Selon la Cour d’appel, la véritable question est de savoir si l’obligation consacrée à l’article 149, § 1er, b), s’étend à la prise en compte de la promotion de l’égalité à l’égard des personnes ou des questions situées en dehors du Royaume-Uni lors de l’élaboration d’une politique (§ 100). Le fait que le PSED s’applique à une fonction exercée au Royaume-Uni ne conduit pas inévitablement à la conclusion qu’il faut également tenir compte des personnes ou des questions situées à l’extérieur du territoire national.

Après avoir examiné les affaires Hottak et Hoareau, la Cour d’appel estime que le point de départ doit être la présomption que le Parlement a légiféré pour un effet territorial seulement, à moins que l’on puisse raisonnablement considérer qu’il avait l’intention de donner un effet extraterritorial aux dispositions de la loi (§ 101). La Cour estime qu’une obligation de tenir dûment compte de la nécessité d’améliorer l’égalité pour quiconque dans le monde entier, indépendamment de la capacité réelle de l’autorité publique à la faire progresser, serait dénuée de sens. De plus, rien dans le libellé de l’article 149, § 1er, b), ne permet de penser que telle était l’intention du Parlement (§§ 100-105, 107, 108).

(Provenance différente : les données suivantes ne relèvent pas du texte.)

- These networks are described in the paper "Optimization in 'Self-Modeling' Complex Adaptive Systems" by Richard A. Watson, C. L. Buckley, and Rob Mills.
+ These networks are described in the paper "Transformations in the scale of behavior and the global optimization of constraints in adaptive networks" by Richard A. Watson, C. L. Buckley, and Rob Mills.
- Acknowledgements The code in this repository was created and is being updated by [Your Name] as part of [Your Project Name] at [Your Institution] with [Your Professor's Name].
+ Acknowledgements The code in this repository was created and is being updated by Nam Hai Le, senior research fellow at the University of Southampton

La Cour d’appel confirme l’absence de discrimination contraire à l’article 29, § 6 EqA 2010. Elle infirme cependant le jugement de première instance quant à l’effet extraterritorial de l’article 149 et donne raison au Secrétaire d’État en constatant une absence de violation de cette disposition.

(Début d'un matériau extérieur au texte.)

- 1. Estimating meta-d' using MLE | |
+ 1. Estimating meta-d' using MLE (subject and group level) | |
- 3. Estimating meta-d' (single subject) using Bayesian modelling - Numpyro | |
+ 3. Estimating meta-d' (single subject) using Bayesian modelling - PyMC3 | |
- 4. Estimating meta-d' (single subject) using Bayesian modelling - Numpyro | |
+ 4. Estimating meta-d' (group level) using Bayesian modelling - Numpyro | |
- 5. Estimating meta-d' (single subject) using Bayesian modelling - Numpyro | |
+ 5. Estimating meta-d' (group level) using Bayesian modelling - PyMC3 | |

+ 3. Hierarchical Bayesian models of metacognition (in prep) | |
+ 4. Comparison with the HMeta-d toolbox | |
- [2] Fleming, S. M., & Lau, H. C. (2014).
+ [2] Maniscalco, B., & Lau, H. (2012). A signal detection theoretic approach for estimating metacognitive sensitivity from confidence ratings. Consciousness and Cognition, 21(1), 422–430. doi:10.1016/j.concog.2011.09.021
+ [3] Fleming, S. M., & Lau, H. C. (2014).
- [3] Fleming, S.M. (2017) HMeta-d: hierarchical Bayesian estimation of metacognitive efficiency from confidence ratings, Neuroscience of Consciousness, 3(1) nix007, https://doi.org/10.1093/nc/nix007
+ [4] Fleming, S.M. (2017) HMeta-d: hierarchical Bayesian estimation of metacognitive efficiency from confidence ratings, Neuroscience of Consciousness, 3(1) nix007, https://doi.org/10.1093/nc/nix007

La Cour suprême est ensuite saisie uniquement sur l’effet extraterritorial de l’article 149. Elle confirme le raisonnement de la Cour d’appel et la présomption bien établie en droit interne selon laquelle la législation n’est généralement pas destinée à avoir un effet extraterritorial (§ 41). Aucun élément de la législation ne permet de déduire que la présomption peut être renversée. Le PSED vise à garantir que certains organismes publics tiennent dûment compte de la nécessité d’adopter des politiques qui contribuent à apporter des changements sociétaux au sein de la communauté mais pas de tenter de provoquer ce type de changement dans les pays situés en dehors du Royaume-Uni (§ 52). Une personne présentant une caractéristique protégée mais n’ayant aucun lien avec le Royaume-Uni ne pouvait pas contester la décision d’un organisme public au motif qu’il n’avait pas dûment tenu compte de la nécessité d’améliorer sa position au sein de cette communauté étrangère (§ 54).

B. Éclairage

Cet arrêt est l’un des premiers à mettre en cause les critères de sélection discriminatoires qui peuvent s’appliquer dans le cadre des programmes de réinstallation[2]. Bien qu’il concerne essentiellement le champ d’application territorial de certaines dispositions de l’EqA 2010 (art. 26, § 6, application d’une politique, et 149, § 1er, formulation d’une politique), il permet également de dégager différents enseignements relatifs aux programmes de réinstallation des réfugiés dans leur ensemble.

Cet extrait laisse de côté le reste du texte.